Kernel Korner - Intro to inotify

The heart of inotify is the watch, which consists of a pathname specifying what to watch and an event mask specifying what to watch for. inotify can watch for many different events: opens, closes, reads, writes, creates, deletes, moves, metadata changes and unmounts. Each inotify instance can have thousands of watches, each watch for a different list of events.

Watches are added with the inotify_add_watch() system call:

int inotify_add_watch (int fd, const char *path, __u32 mask);

A call to inotify_add_watch() adds a watch for the one or more events given by the bitmask mask on the file path to the inotify instance associated with the file descriptor fd. On success, the call returns a watch descriptor, which is used to identify this particular watch uniquely. On failure, minus one is returned and errno is set as appropriate.

Usage is simple:

int wd;

wd = inotify_add_watch (fd,
                "/home/rlove/Desktop",
                IN_MODIFY | IN_CREATE | IN_DELETE);

if (wd < 0)
        perror ("inotify_add_watch");

This example adds a watch on the directory /home/rlove/Desktop for any modifications, file creations or file deletions.

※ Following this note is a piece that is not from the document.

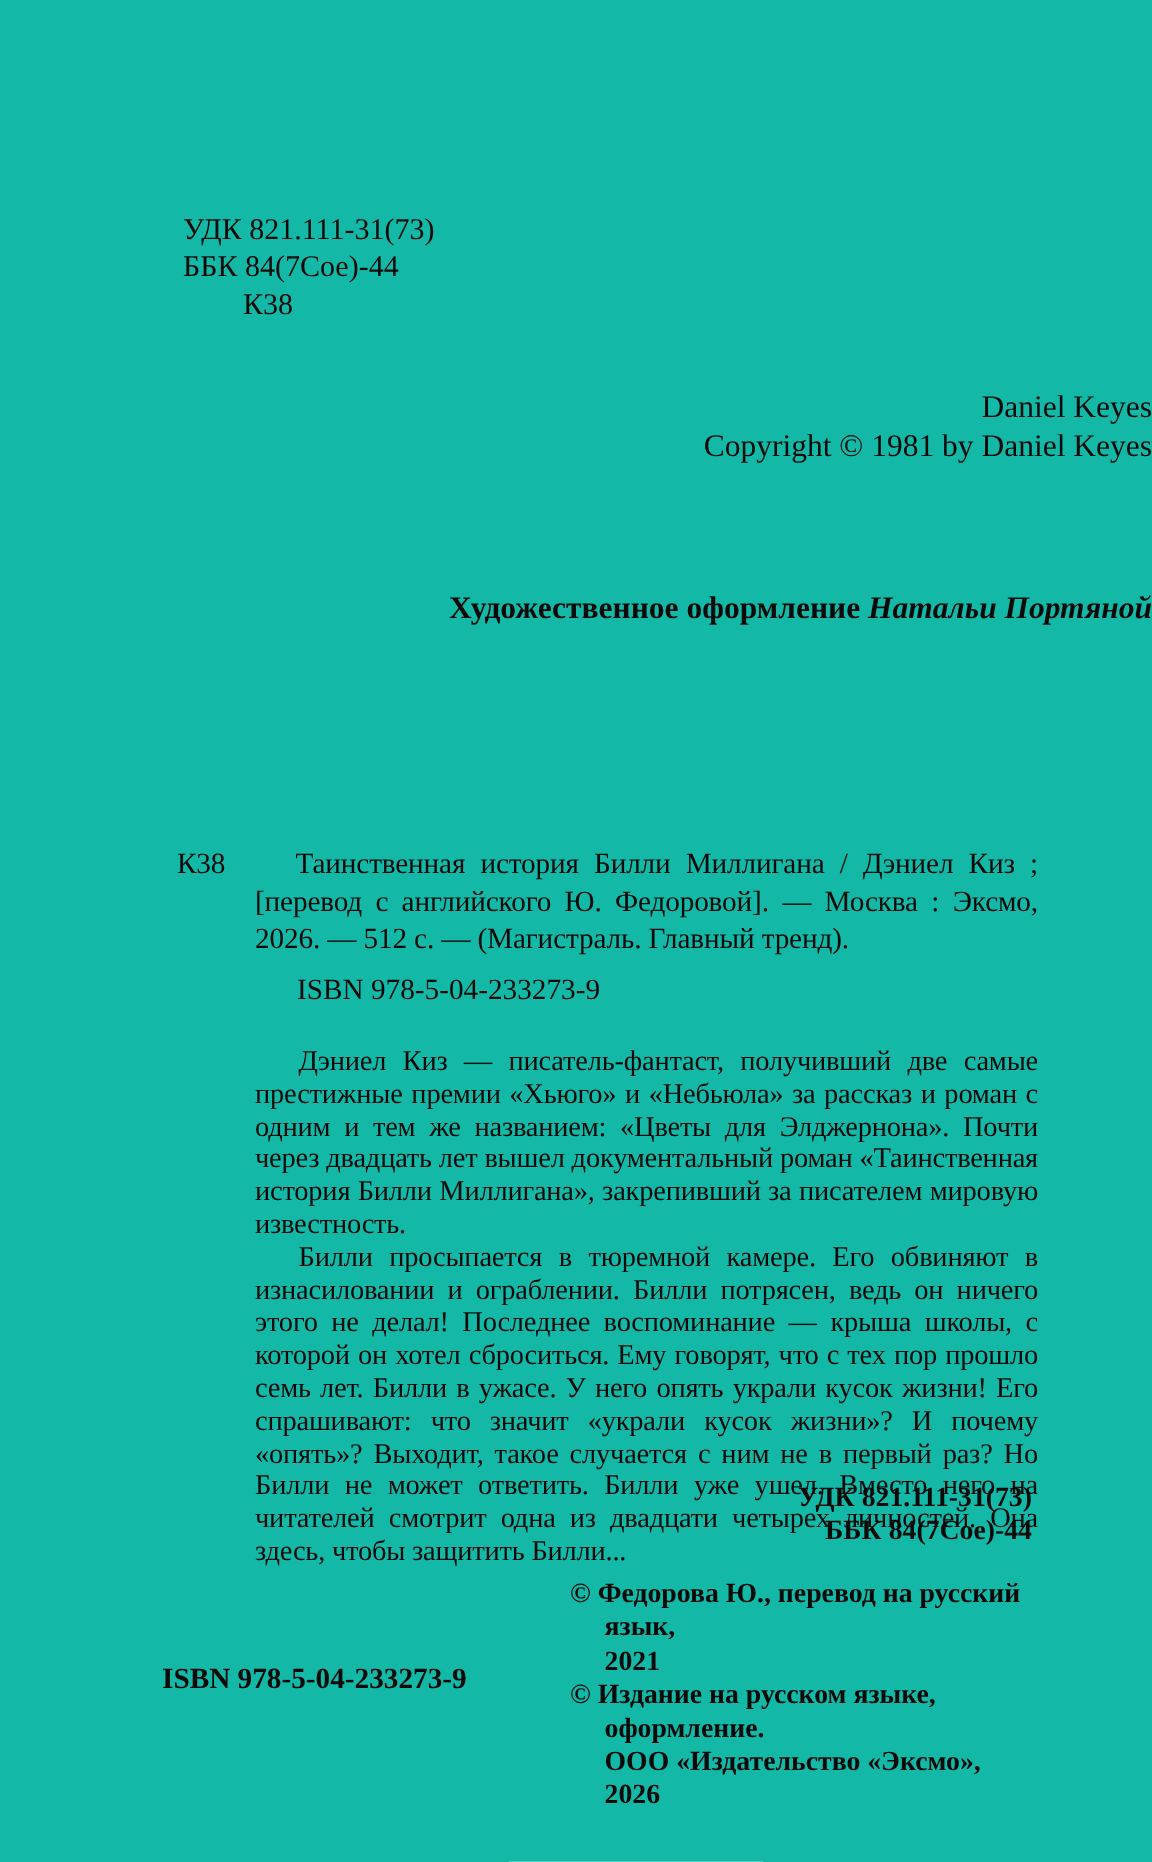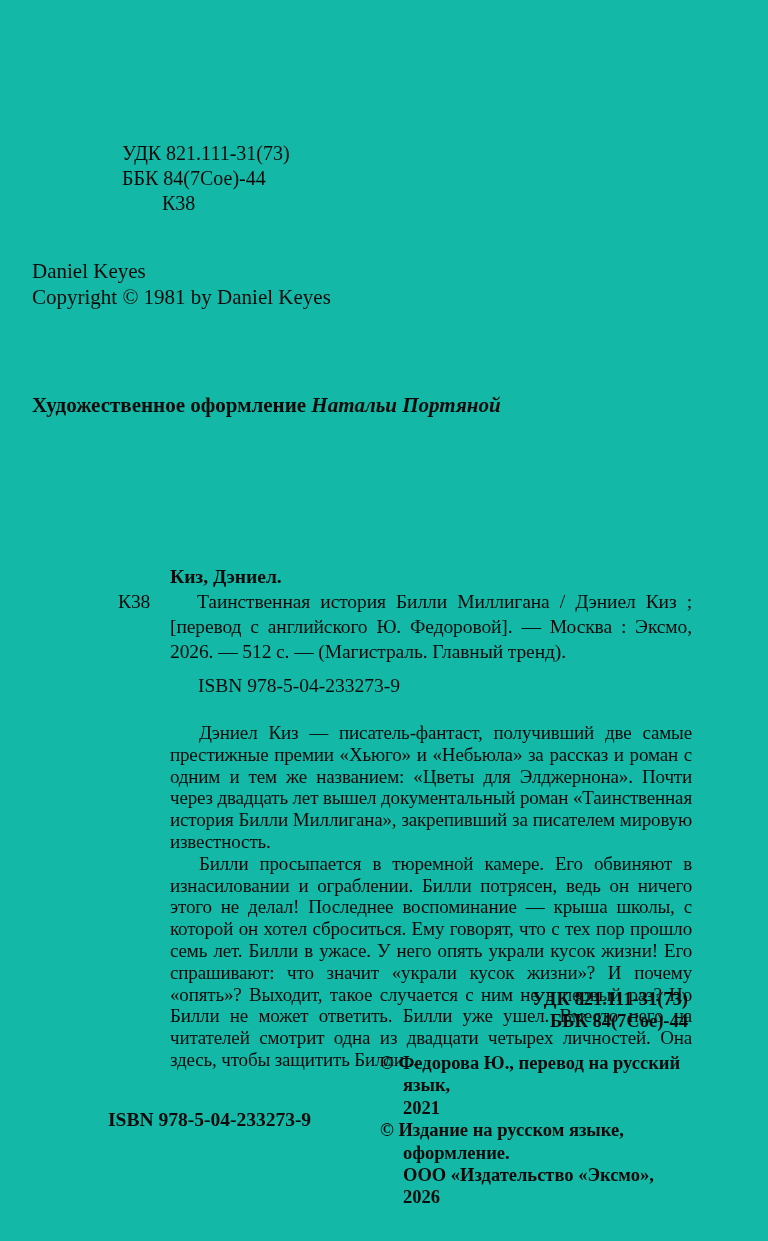"Daniel Keyes" .centered { text-align: left -> right }
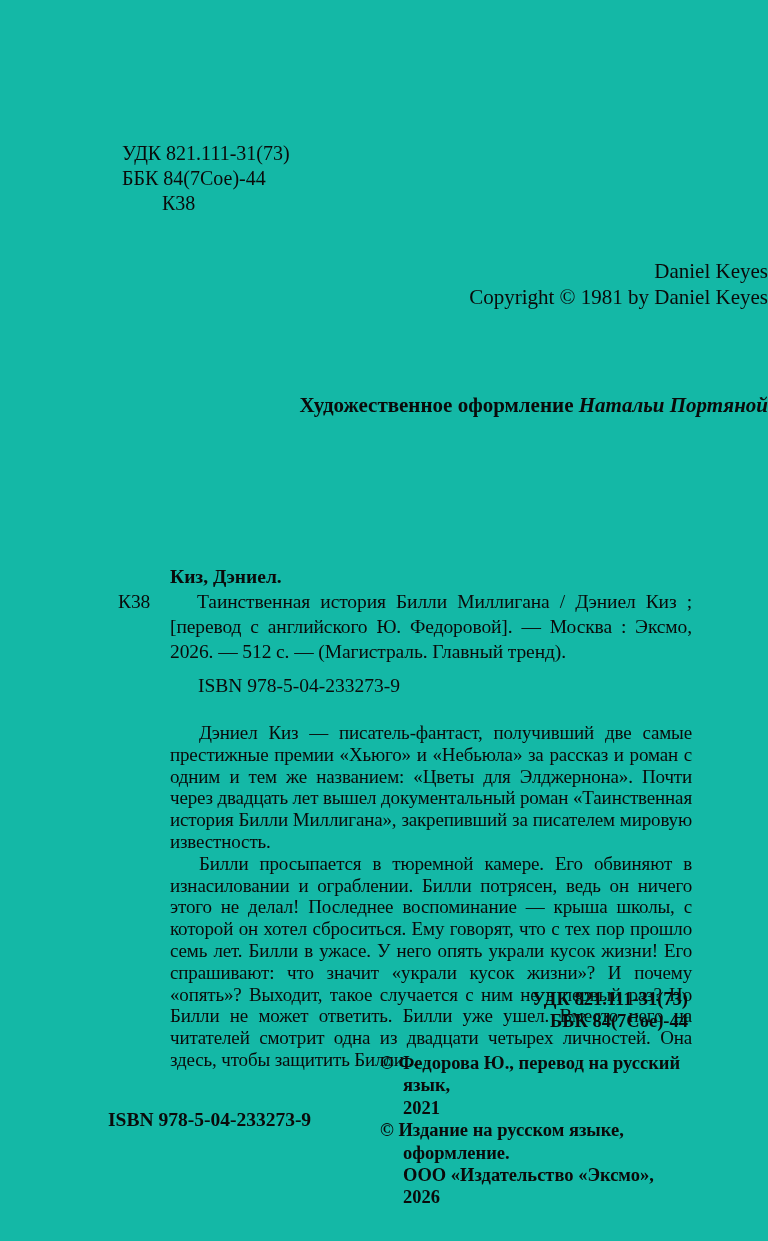"Киз, Дэниел." div.bib-head { html: <div>Киз, Дэниел.</div> -> none }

Table 1 shows valid events.

Table 2 shows the provided helper events.

As an example, if an application wanted to know whenever the file safe_combination.txt was opened or closed, it could do the following:

int wd;

wd = inotify_add_watch (fd,
                "safe_combination.txt",
                IN_OPEN | IN_CLOSE);

if (wd < 0)
        perror ("inotify_add_watch");

With inotify initialized and watches added, your application is now ready to receive events. Events are queued asynchronously, in real time as the events happen, but they are read synchronously via the read() system call. The call blocks until events are ready and then returns all available events once any event is queued.

Events are delivered in the form of an inotify_event structure, which is defined as:

struct inotify_event {
        __s32 wd;             /* watch descriptor */
        __u32 mask;           /* watch mask */
        __u32 cookie;         /* cookie to synchronize two events */
        __u32 len;            /* length (including nulls) of name */
        char name[0];        /* stub for possible name */
};

The wd field is the watch descriptor originally returned by inotify_add_watch(). The application is responsible for mapping this identifier back to the filename.

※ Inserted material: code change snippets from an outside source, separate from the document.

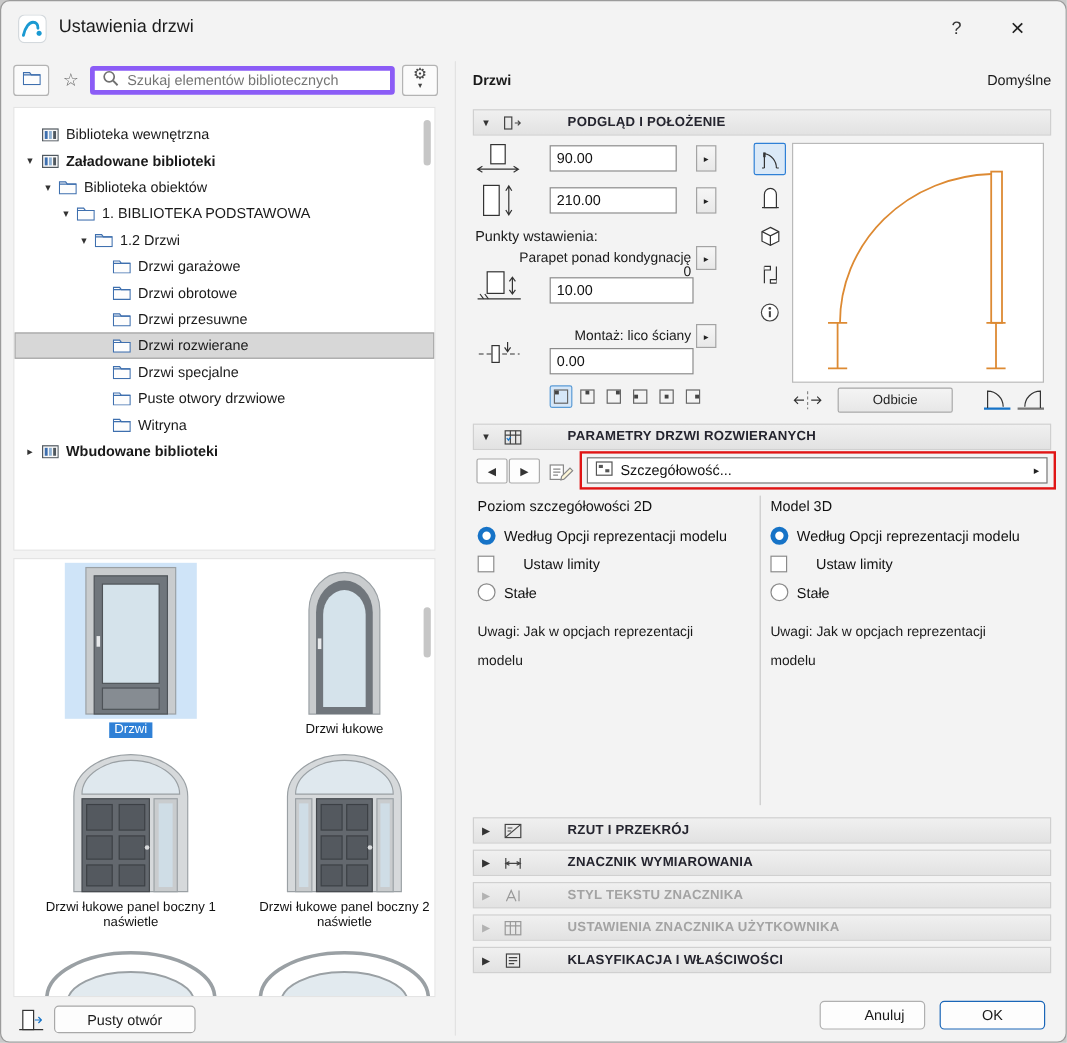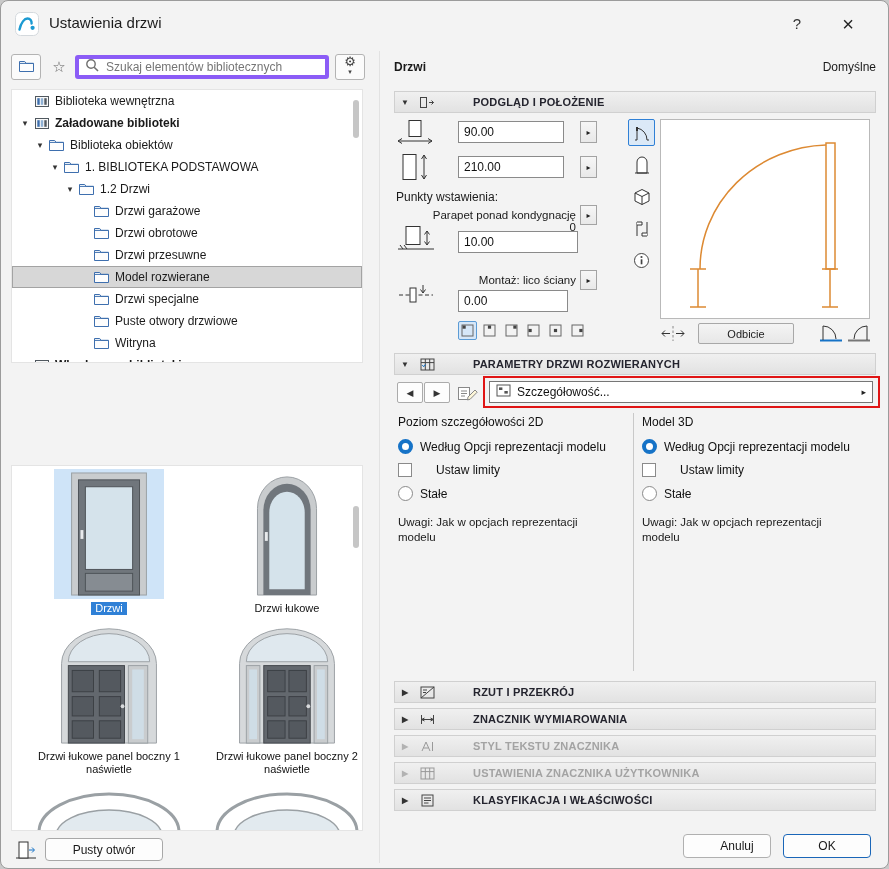"Biblioteka wewnętrzna" #tree-panel { height: 274px -> 370px; padding-top: 0 -> 11px }
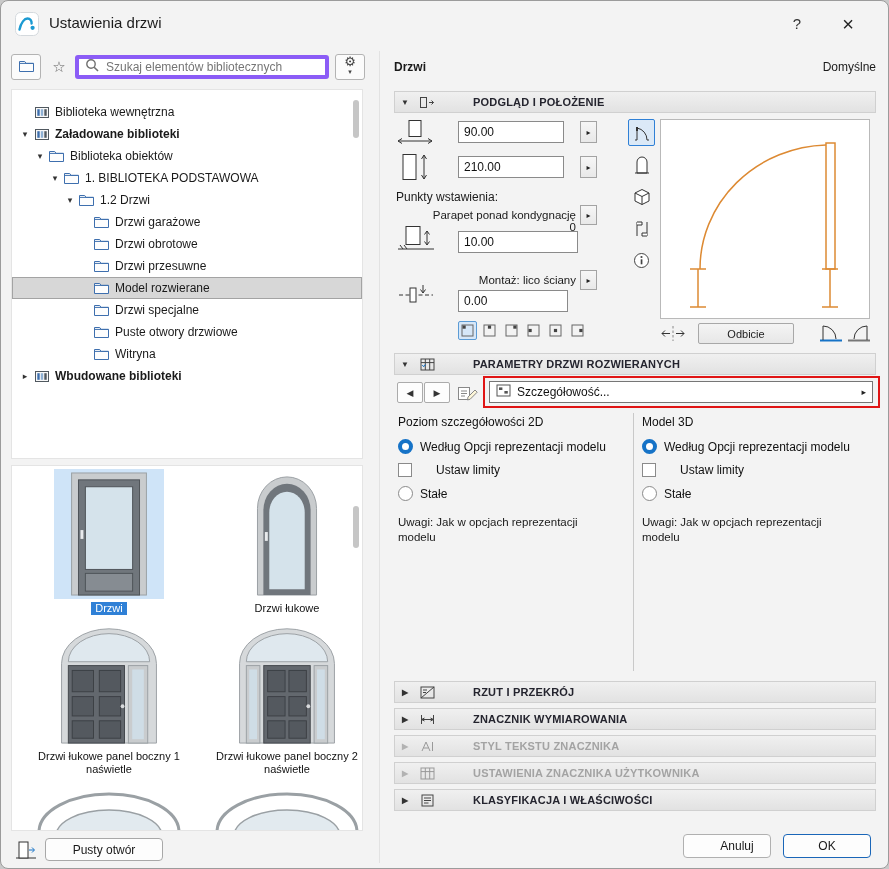"Model rozwierane" span.tree-lbl { text: Model -> Drzwi }
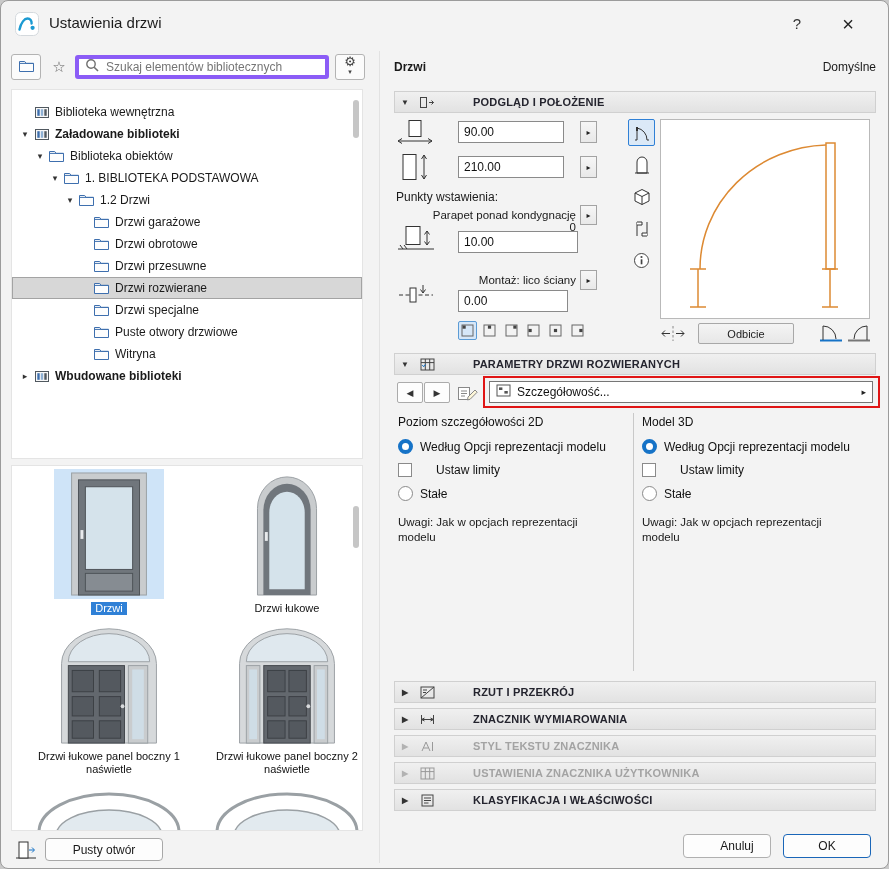"0.00" input.field { width: 110px -> 120px }
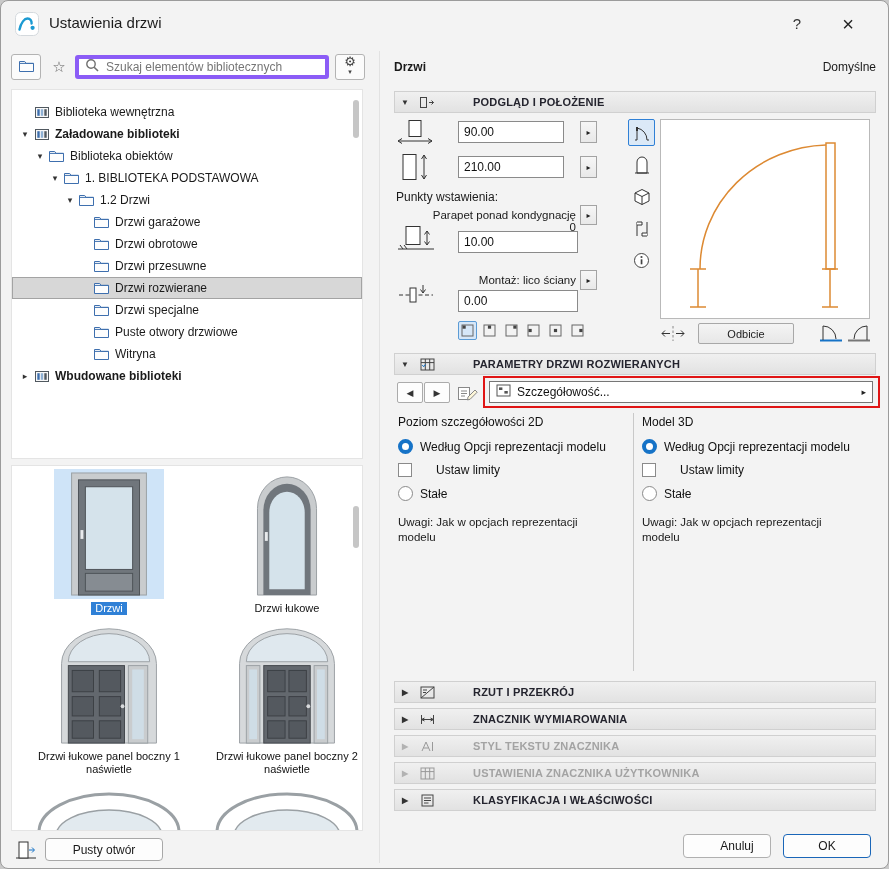"Uwagi: Jak w opcjach reprezentacji" .pcol-note { line-height: 15px -> 24px }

The mask field is a bitmask representing the event that occurred.

The cookie field is a unique identifier linking together two related but separate events. It is used to link together an IN_MOVED_FROM and an IN_MOVED_TO event. We will look at it later.

The len field is the length of the name field or nonzero if this event does not have a name. The length contains any potential padding—that is, the result of strlen() on the name field may be smaller than len.

The name field contains the name of the object to which the event occurred, relative to wd, if applicable. For example, if a watch for writes in /etc triggers an event on the writing to /etc/vimrc, the name field will contain vimrc, and the wd field will link back to the /etc watch. Conversely, if watching the file /etc/fstab for reads, a triggered read event will have a len of zero and no associated name whatsoever, because the watch descriptor associates directly with the affected file.

The size of name is dynamic. If the event has no associated filename, no name is sent at all and no space is consumed. If the event does have an associated filename, the name field is dynamically allocated and trails the structure for len bytes. This approach allows the name's length to vary in size and consume no space when not needed.

Because the name field is dynamic, the size of the buffer passed to read() is unknown. If the size is too small, the system call returns zero, alerting the application. inotify, however, allows user space to “slurp” multiple events at once. Consequently, most applications should pass in a large buffer, which inotify will fill with as many events as possible.

It sounds complicated, but usage is simple:

/* size of the event structure, not counting name */
#define EVENT_SIZE  (sizeof (struct inotify_event))

/* reasonable guess as to size of 1024 events */
#define BUF_LEN        (1024 * (EVENT_SIZE + 16)

char buf[BUF_LEN];
int len, i = 0;

len = read (fd, buf, BUF_LEN);
if (len < 0) {
        if (errno == EINTR)
                /* need to reissue system call */
        else
                perror ("read");
} else if (!len)
        /* BUF_LEN too small? */

while (i < len) {
        struct inotify_event *event;

        event = (struct inotify_event *) &buf[i];

        printf ("wd=%d mask=%u cookie=%u len=%u\n",
                event->wd, event->mask,
                event->cookie, event->len);

        if (event->len)
                printf ("name=%s\n", event->name);

        i += EVENT_SIZE + event->len;
}

This approach is undertaken to allow many events to be read and processed in a single swoop and to deal with the dynamically sized name. Clever readers will immediately question whether the following code is safe with respect to alignment requirements:

while (i < len) {
        struct inotify_event *event;
        event = (struct inotify_event *) &buf[i];

        /* ... */

        i += EVENT_SIZE + event->len;
}

Indeed, it is. This is the reason that the len field may be longer than the string's length. Additional null characters may follow the string, padding it out to a size that ensures the following structure is properly aligned.